Islam, the most misunderstood religion in the West, has been accused of inciting violence and terrorism within its followers. These perceptions have caused a division that is tearing through the heart of the Islamic faith and the loving Muslims all over the world who practice the true, peaceful form of the religion.
I would like to share some of my understanding and practice of Islam as a gentle, nonviolent faith. There are two main resources for information and instruction in Islam, the noble Quran and the tradition of Prophet Muhammad (peace be upon him).
In the Quran, chapter 60 verse 8, we find the base principle of the relationship between Muslims and non-Muslims. It states, “As for such of the unbelievers as do not fight against you on account of your faith, and neither drive you forth from your homeland, God does not forbid you to show them kindness and to behave towards them with excellent manners, for verily, God loves those who act in excellence.”
We also read in 53:38: “… that no bearer of burden can bear the burden of another.”
Islam considers personal security and safety as the most bounteous graces from God for any society to survive and nourish. The translation of the word “violence” into Arabic is “unf.” This root word cannot be found in the entire pages of the Quran. The translation of the word “terrorism” is “Irhab,” which traditional scholars can find only one word in 8:60 of the Quran. It was used in the context of preparation for self-defense.

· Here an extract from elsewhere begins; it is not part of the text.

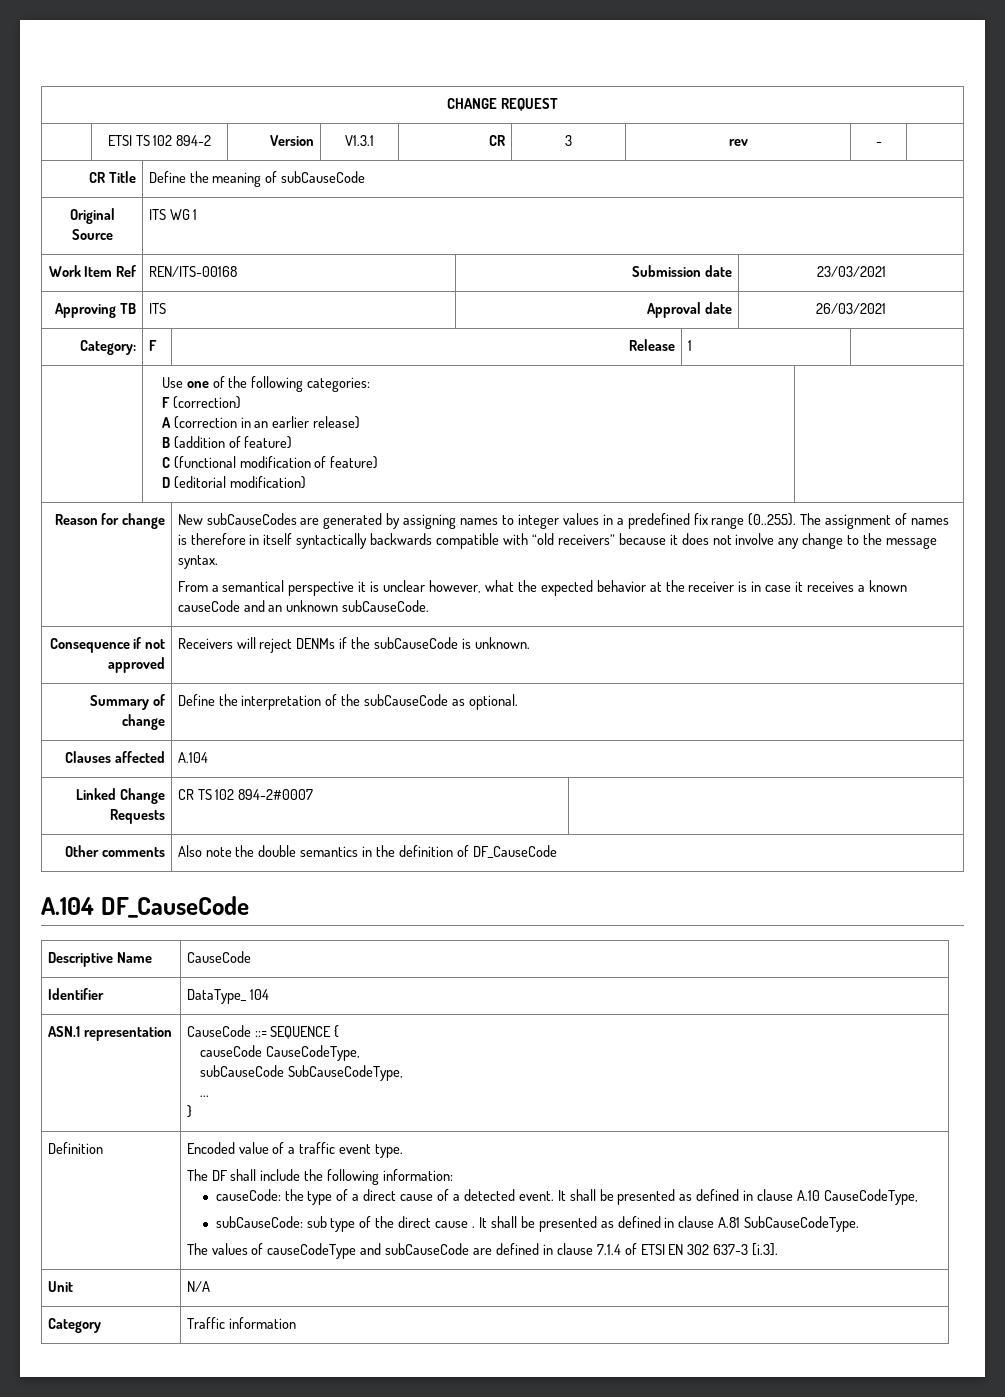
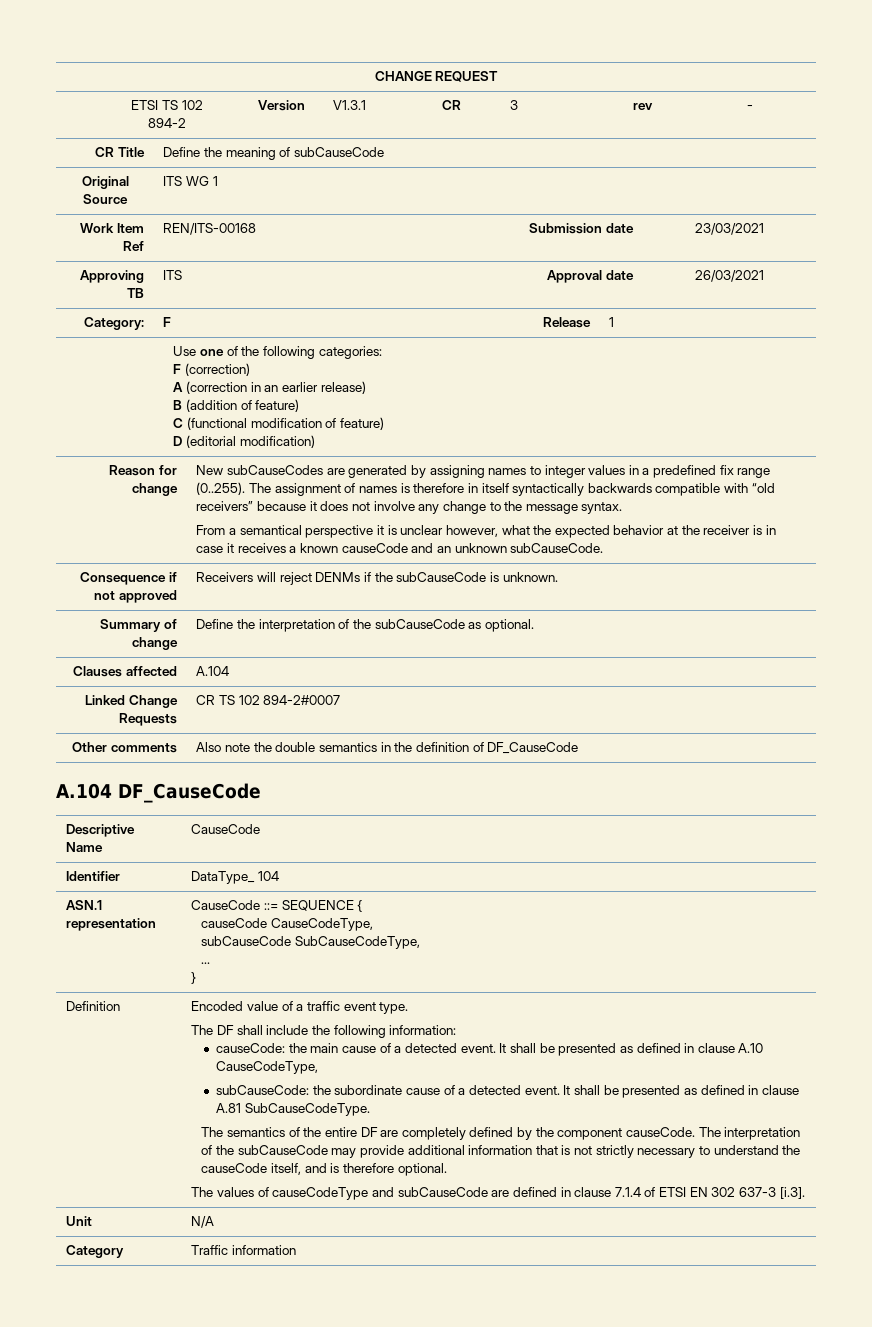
- causeCode: the type of a direct cause of a detected event.
+ causeCode: the main cause of a detected event.
- subCauseCode: sub type of the direct cause .
+ subCauseCode: the subordinate cause of a detected event.
+ The semantics of the entire DF are completely defined by the component causeCode. The interpretation of the subCauseCode may provide additional information that is not strictly necessary to understand the causeCode itself, and is therefore optional.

In the tradition of Prophet Muhammad (pbuh), he advised and encouraged many times by saying: “God is so kind and gentle. He loves kindness and gentleness. He gives and rewards for those two characters what He does not give for violence.”
The Prophet Muhammad even hated the name of war (harb) to be called on someone. The Quran in 2:216 confirms this by saying: “Fighting is ordained for you, even though it be hateful to you …”
During his life, the Prophet Muhammad (pbuh) showed many perfect examples of tolerance and forgiveness against all those who conspired and attempted to kill him, his followers and to those who wanted to extinguish Islam.
There was a famous incident when he returned to Mecca as a victorious leader after 21 years of being driven out of his homeland, yet he stood amongst them and forgave all of them. In this brave and noble stand he was a murderer, but of a different kind. He killed and murdered the hatred and enmity in their hearts by his ultimate loving heart at a time when the traditional law would have approved him to bring the abusers to the court.
Instead, he stated the following: “The merciful people will receive mercy from the Merciful One. Have mercy on those on earth so that the One in heaven will have mercy on you.”
Islam believes in the power of right, not the right of power, and that every act of terrorism is violence but not every act of violence is terrorism. Islam, in general, condemns all acts of violence and terrorism done under its name as an act of power. I believe that my beautiful faith has been hijacked by a few who do not represent the true Islamic religion. It has been an eye-opener for the peaceful Muslims and people of all faiths in the world.
It is time for a serious discussion between the children of Abraham to find ways to come back together and to work and cooperate on how we can face the enemy of evil in our hearts and our life. This is the Islam I grew up believing in, the one I am practicing and the one I will keep striving for.
Imam Mohamad Jamal Daoudi is imam of the Islamic Society of Augusta in Martinez.